Colapso blanco en la A-52: más de 400 camiones embolsados y caos en las rutas escolares en Zamora
El temporal de nieve ha vuelto a poner patas arriba la movilidad en la provincia. Desde las 2 de la madrugada del 23 de enero, la A-52 se encuentra colapsada entre los puntos kilométricos 35 y 112 en ambos sentidos, afectando directamente a los municipios de Vega de Tera (Zamora) y A Mezquita (Ourense). El nivel de servicio ha sido elevado a amarillo a las 08:11 horas, y con ello, se ha procedido al embolsamiento masivo de vehículos pesados en diferentes puntos estratégicos.
Situación actual de la A-52:
Nivel amarillo por nevada desde las 08:11 horas.
Tramo afectado: PK 35 al 112, sentido Ourense y sentido Benavente.
Carriles afectados: todos.
Municipios implicados: Vega de Tera (Zamora) y A Mezquita (Ourense).
Vehículos embolsados:
300 camiones en Quintanilla de Urz (PK 15, A-52)
20 camiones en Mombuey (PK 54)
120 camiones en Puebla de Sanabria (PK 79)
Puntos de embolsamiento habilitados:
PK 84,500 de la N-525 (Puebla de Sanabria)
PK 15,000 de la A-52 (Quiruelas de Vidriales)
La Consejería de Educación ha vuelto a quedarse corta en la gestión de esta emergencia. Mientras en Galicia se optaba por suspender la actividad escolar en varias zonas, en Zamora se ha optado por mantener las clases con absoluta normalidad, obligando a muchas rutas escolares a circular en condiciones adversas.
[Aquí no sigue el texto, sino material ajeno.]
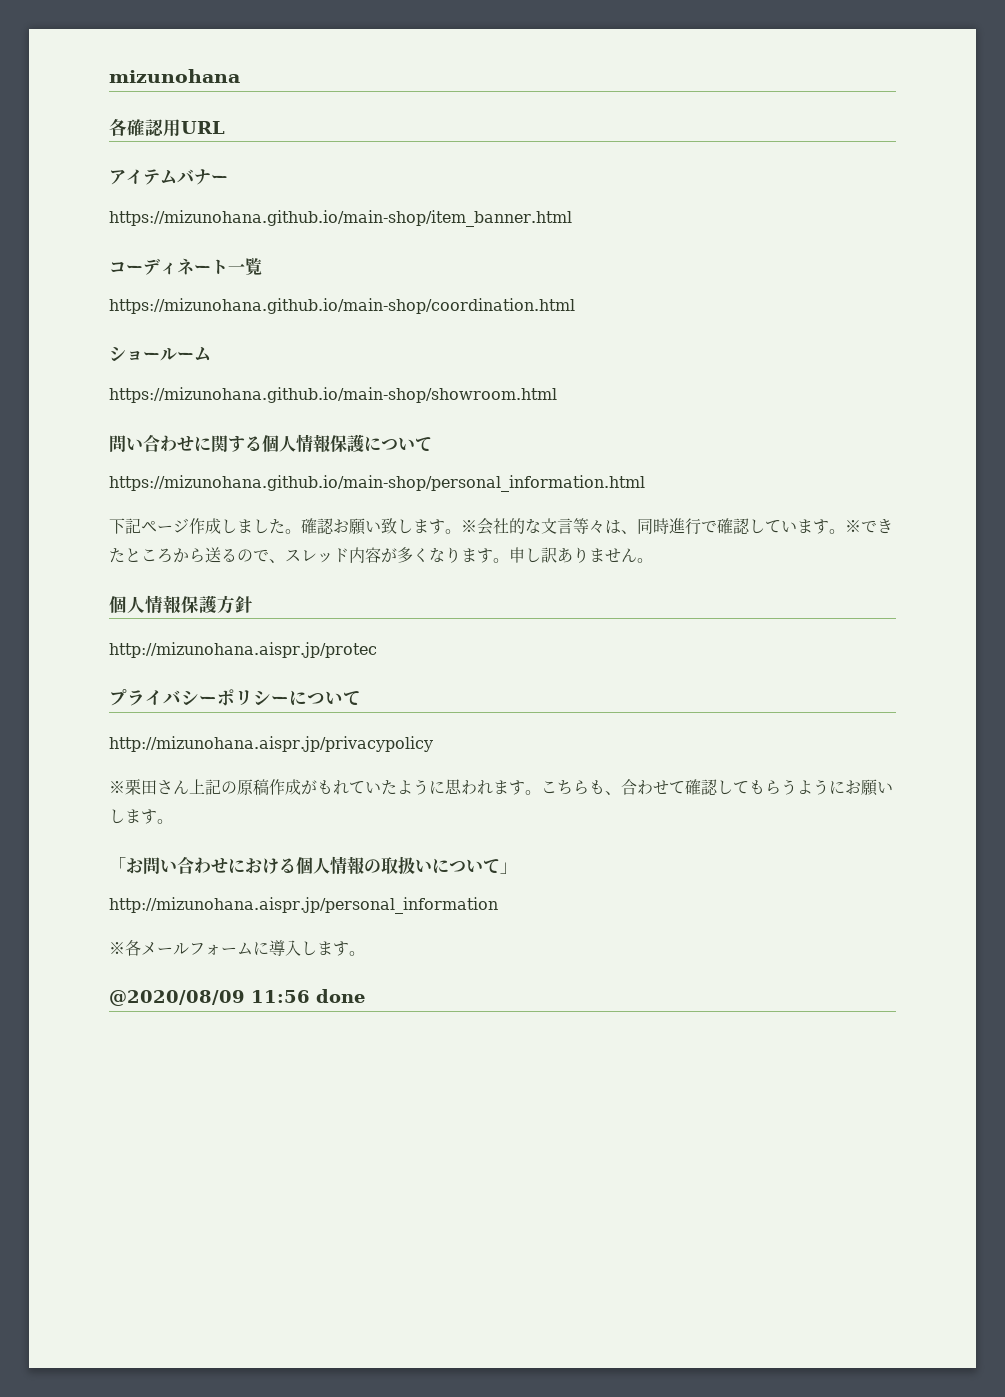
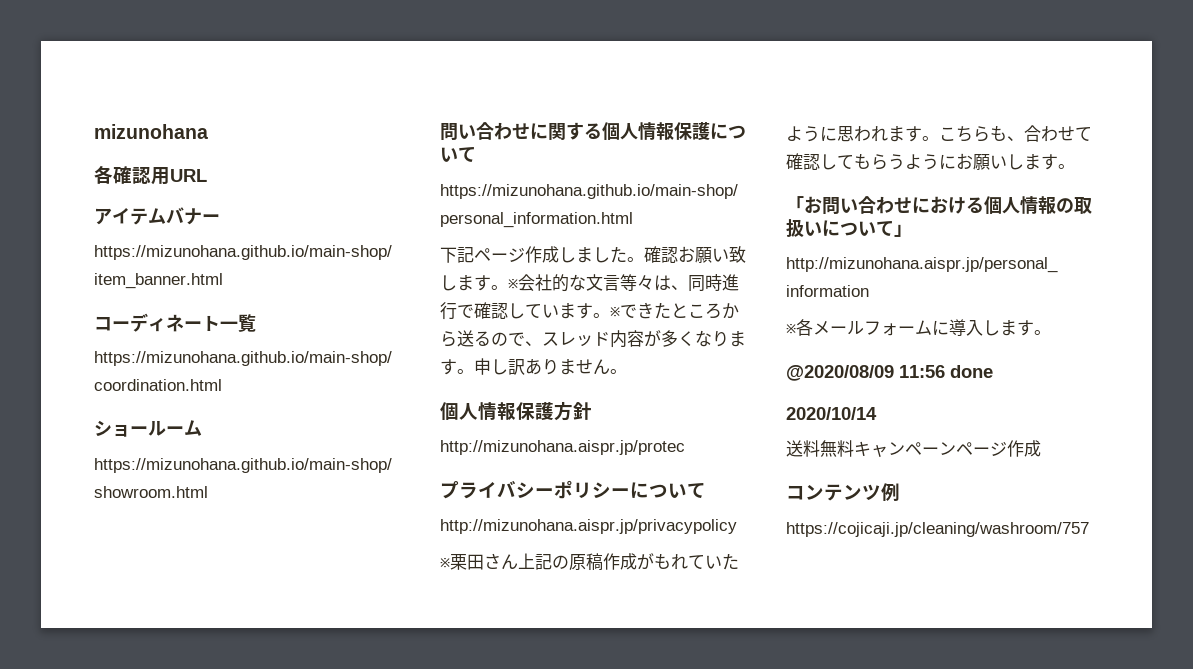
+ 2020/10/14
+ 送料無料キャンペーンページ作成
+ コンテンツ例
+ https://cojicaji.jp/cleaning/washroom/757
La indignación crece entre padres y transportistas, especialmente en Sanabria, donde los accesos han sido un infierno desde primera hora de la mañana.
“No hay derecho a que nuestros hijos tengan que jugarse el tipo por ir a clase mientras la carretera está colapsada”, denuncia una madre de Lubián. “¿Dónde están los protocolos? ¿Dónde está la previsión?”, se preguntan numerosos vecinos.
Los pronósticos se han cumplido con exactitud, pero las decisiones no han estado a la altura. El silencio de las autoridades educativas en un día como hoy resulta, cuanto menos, preocupante.
Zamora, como tantas veces, vuelve a ser la gran olvidada en la gestión del invierno. Pero la realidad es tozuda: las imágenes de los camiones bloqueados, los escolares atrapados y los padres impotentes hablan por sí solas.